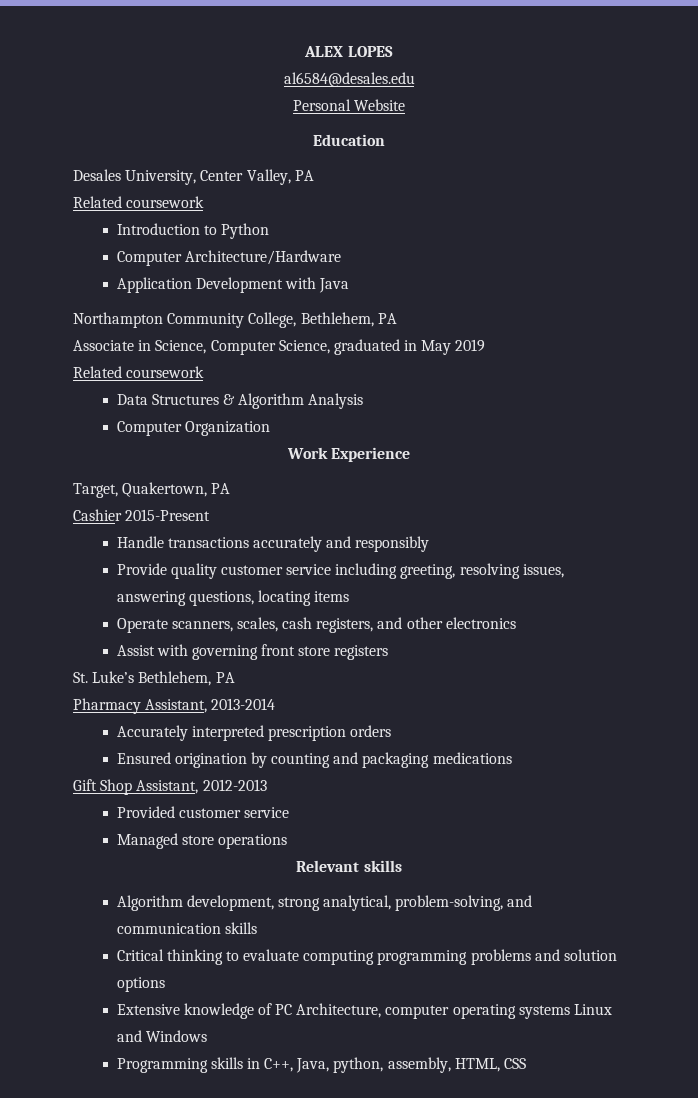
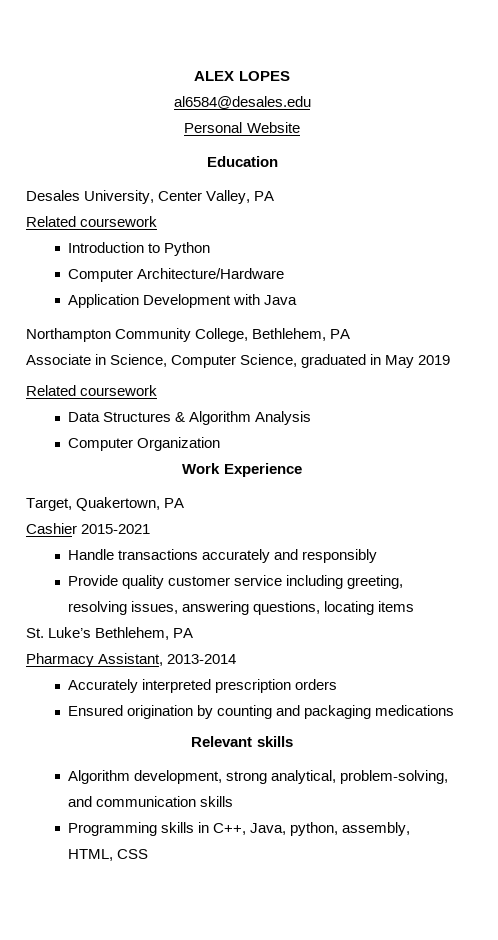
- Cashier 2015-Present
+ Cashier 2015-2021
- Operate scanners, scales, cash registers, and other electronics
- Assist with governing front store registers
- Gift Shop Assistant, 2012-2013
- Provided customer service
- Managed store operations
- Critical thinking to evaluate computing programming problems and solution options
- Extensive knowledge of PC Architecture, computer operating systems Linux and Windows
______
▶ **What you need to do**:
The lines to copy are those above that contain the string "store".

▶ **Written response**:
- Assist with governing front store registers
- Managed store operations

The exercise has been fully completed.